CVE-2025-68935 identifies a Cross-site Scripting (XSS) vulnerability classified under CWE-79 in ONLYOFFICE Document Server versions prior to 9.2.1. The vulnerability specifically exists in the handling of the Font field within the Multilevel list settings window, where user input is not properly sanitized or neutralized before being rendered on a web page. This improper input handling allows an attacker with low privileges (PR:L) to inject malicious JavaScript code that executes in the context of other users’ browsers without requiring any user interaction (UI:N). The vulnerability has a CVSS 3.1 base score of 6.4, indicating a medium severity level, with network attack vector (AV:N), low attack complexity (AC:L), partial impact on confidentiality and integrity (C:L/I:L), no impact on availability (A:N), and scope change (S:C) indicating that the vulnerability affects resources beyond the initially vulnerable component. Exploitation could allow attackers to steal session tokens, manipulate document content, or perform actions on behalf of other users within the Document Server environment. Although no known exploits are currently reported in the wild, the vulnerability poses a risk to organizations using ONLYOFFICE for collaborative document editing, especially where multiple users access the Document Server via browsers. The vulnerability’s presence in a widely used document collaboration platform underscores the importance of timely patching and secure input validation practices.
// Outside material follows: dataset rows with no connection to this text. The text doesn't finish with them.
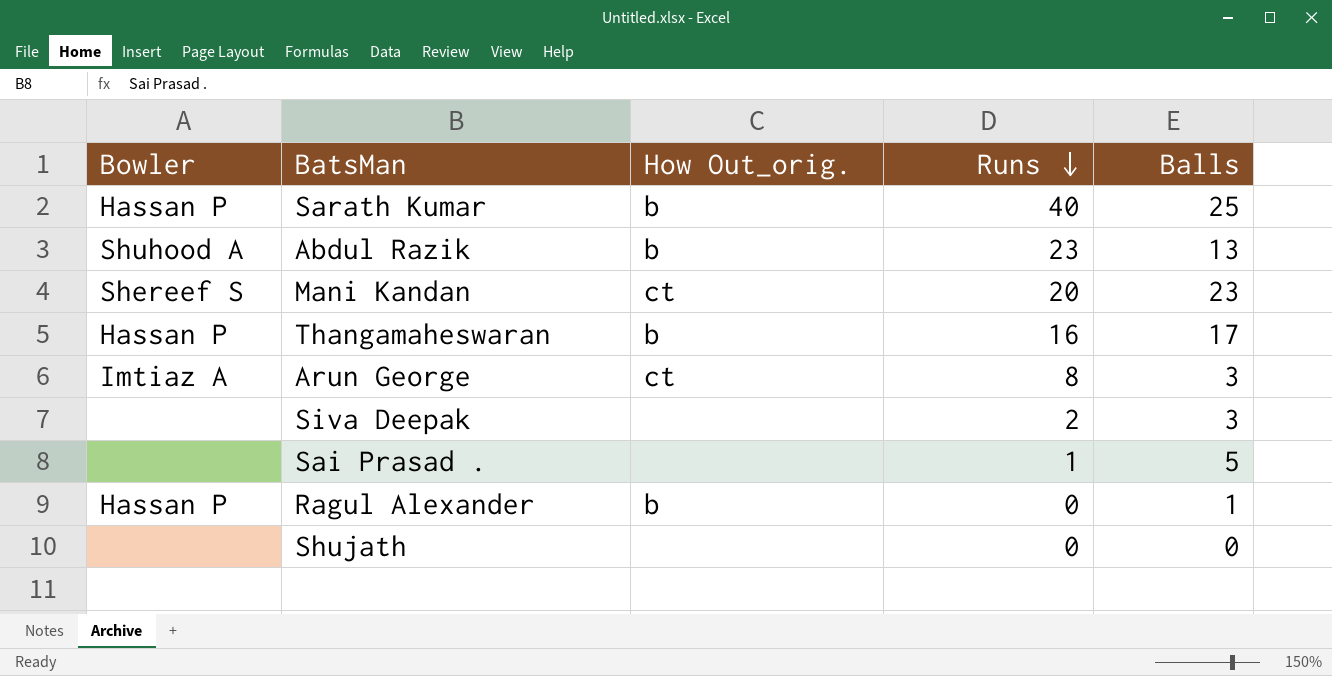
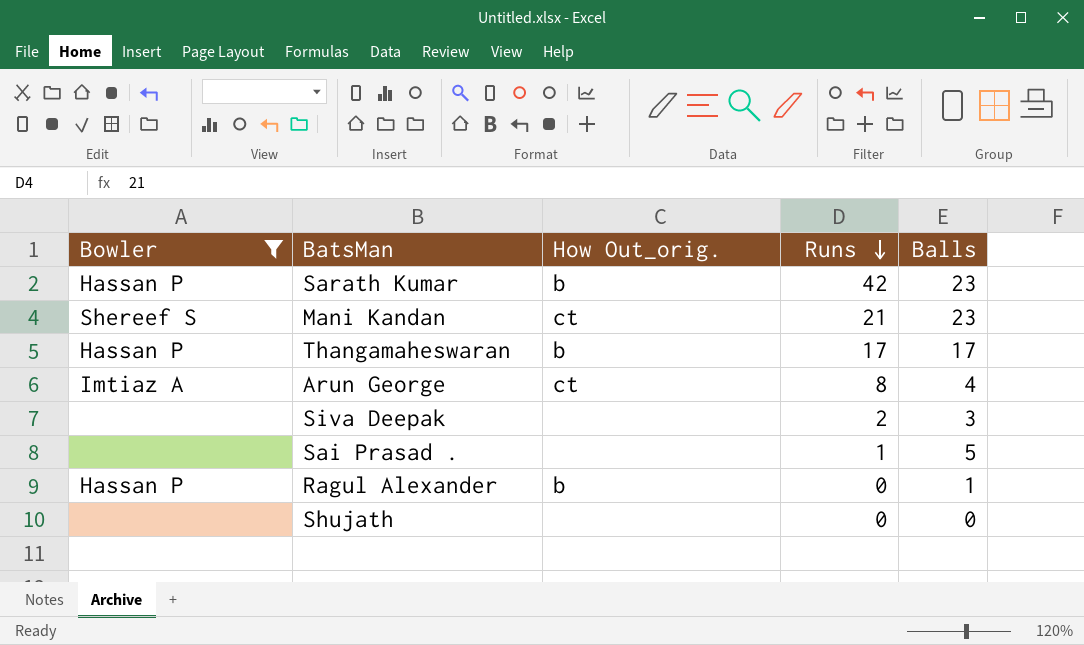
filter: none -> Bowler != Shuhood A
Sarath Kumar | Runs: 40 -> 42
Sarath Kumar | Balls: 25 -> 23
Mani Kandan | Runs: 20 -> 21
Thangamaheswaran | Runs: 16 -> 17
Arun George | Balls: 3 -> 4

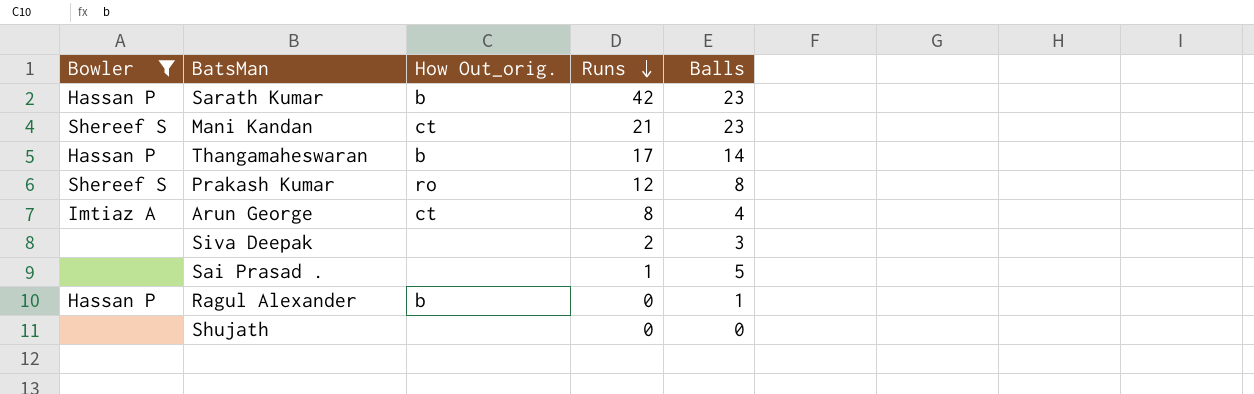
Thangamaheswaran | Balls: 17 -> 14
row Prakash Kumar: none -> Shereef S | ro | 12 | 8

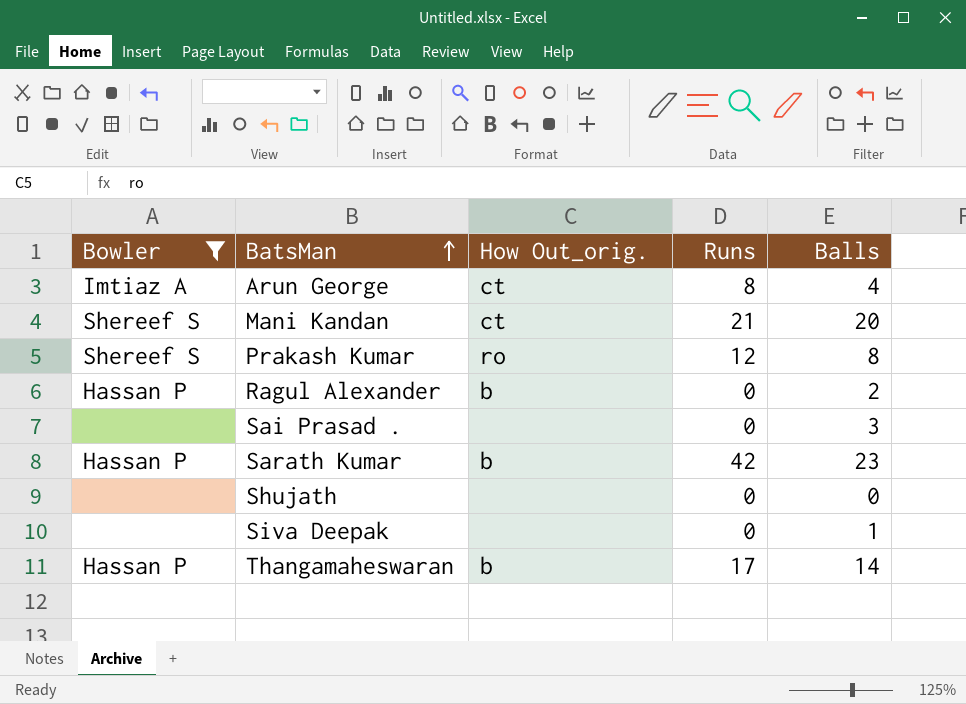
row order: Runs descending -> BatsMan ascending
Mani Kandan | Balls: 23 -> 20
Ragul Alexander | Balls: 1 -> 2
Sai Prasad . | Runs: 1 -> 0
Sai Prasad . | Balls: 5 -> 3
Siva Deepak | Runs: 2 -> 0
Siva Deepak | Balls: 3 -> 1

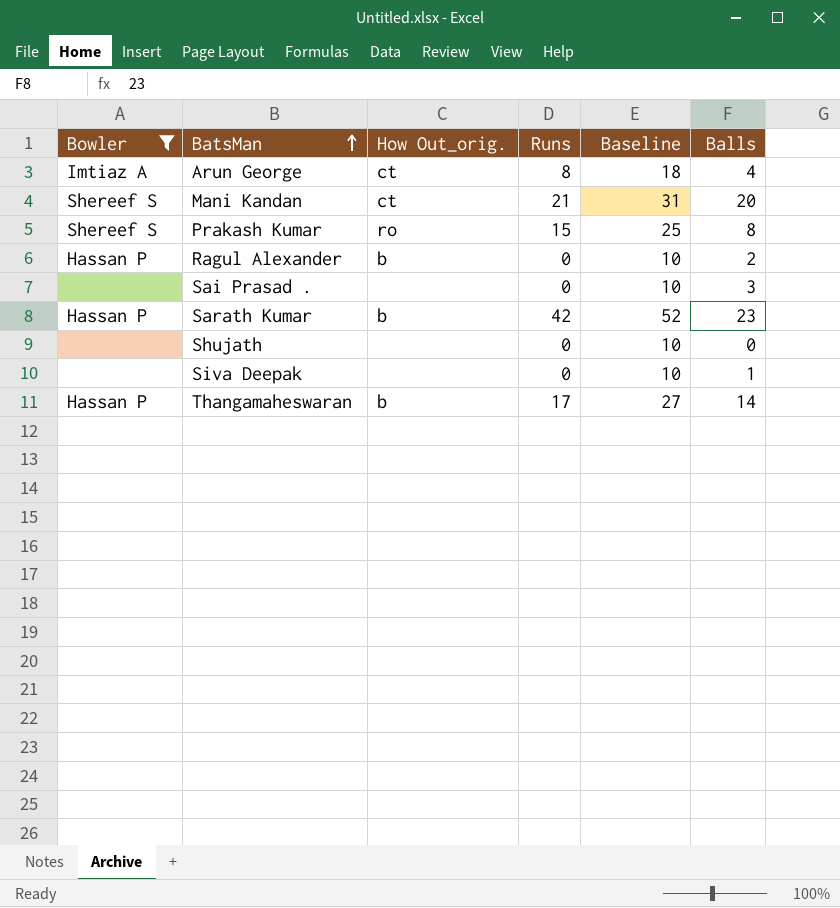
column Baseline | formula: none -> [Runs] + 10
Prakash Kumar | Runs: 12 -> 15

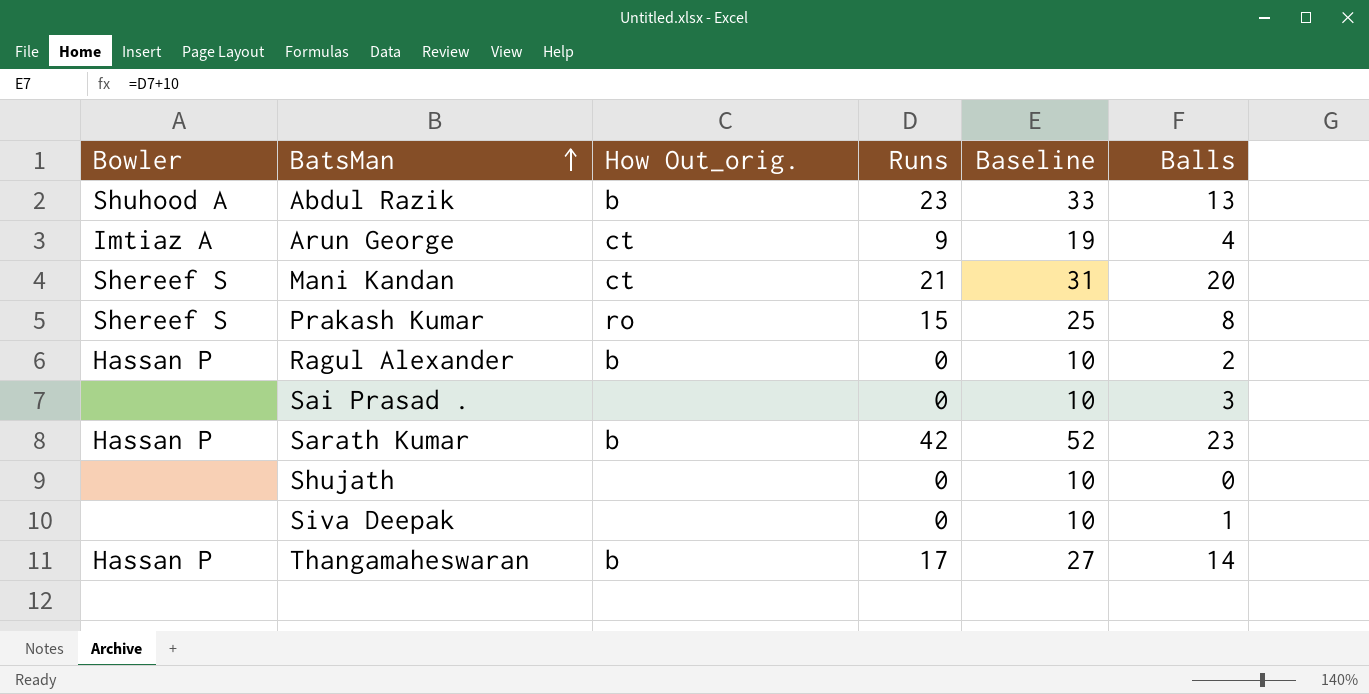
filter: Bowler != Shuhood A -> none
Arun George | Runs: 8 -> 9
Arun George | Baseline: 18 -> 19

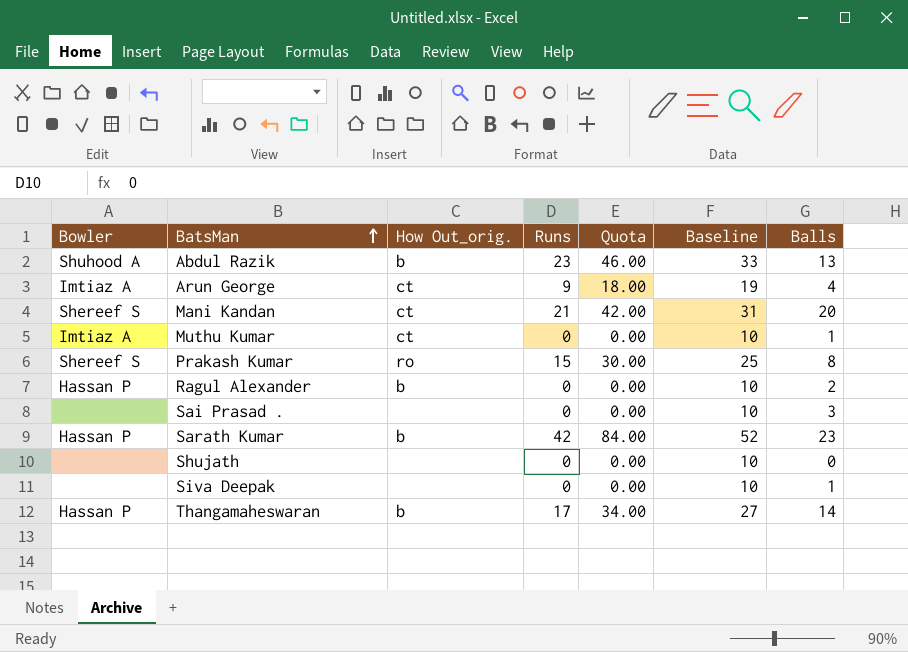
column Quota | formula: none -> [Runs] * 2
row Muthu Kumar: none -> Imtiaz A | ct | 0 | 0.00 | 10 | 1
For European organizations, this vulnerability could lead to unauthorized disclosure of sensitive document content or user session information, undermining confidentiality and integrity within collaborative environments. Attackers exploiting this XSS flaw could hijack user sessions, inject malicious content into documents, or manipulate user interface elements, potentially facilitating further attacks such as phishing or privilege escalation. Sectors with high reliance on document collaboration platforms, including government agencies, financial institutions, and large enterprises, may face operational disruptions and reputational damage if exploited. Given the scope change in the CVSS vector, the impact could extend beyond the immediate vulnerable component, affecting integrated systems or services relying on ONLYOFFICE Document Server. The absence of known exploits currently reduces immediate risk but does not eliminate the threat, especially as attackers may develop exploits post-disclosure. European data protection regulations such as GDPR also heighten the consequences of data breaches resulting from such vulnerabilities.

Organizations should immediately upgrade ONLYOFFICE Document Server to version 9.2.1 or later, where this vulnerability is addressed. In addition to patching, implement strict input validation and sanitization on all user-supplied data fields, particularly those related to document formatting and settings. Deploy Content Security Policies (CSP) to restrict the execution of unauthorized scripts within the Document Server web interface. Conduct regular security audits and penetration testing focused on web application input handling. Limit user privileges to the minimum necessary to reduce the risk of exploitation by low-privilege attackers. Monitor logs for unusual activity related to document editing or font field inputs. Educate users about the risks of XSS and encourage cautious behavior when interacting with document collaboration tools. Finally, consider network segmentation and web application firewalls (WAF) to detect and block malicious payloads targeting the Document Server.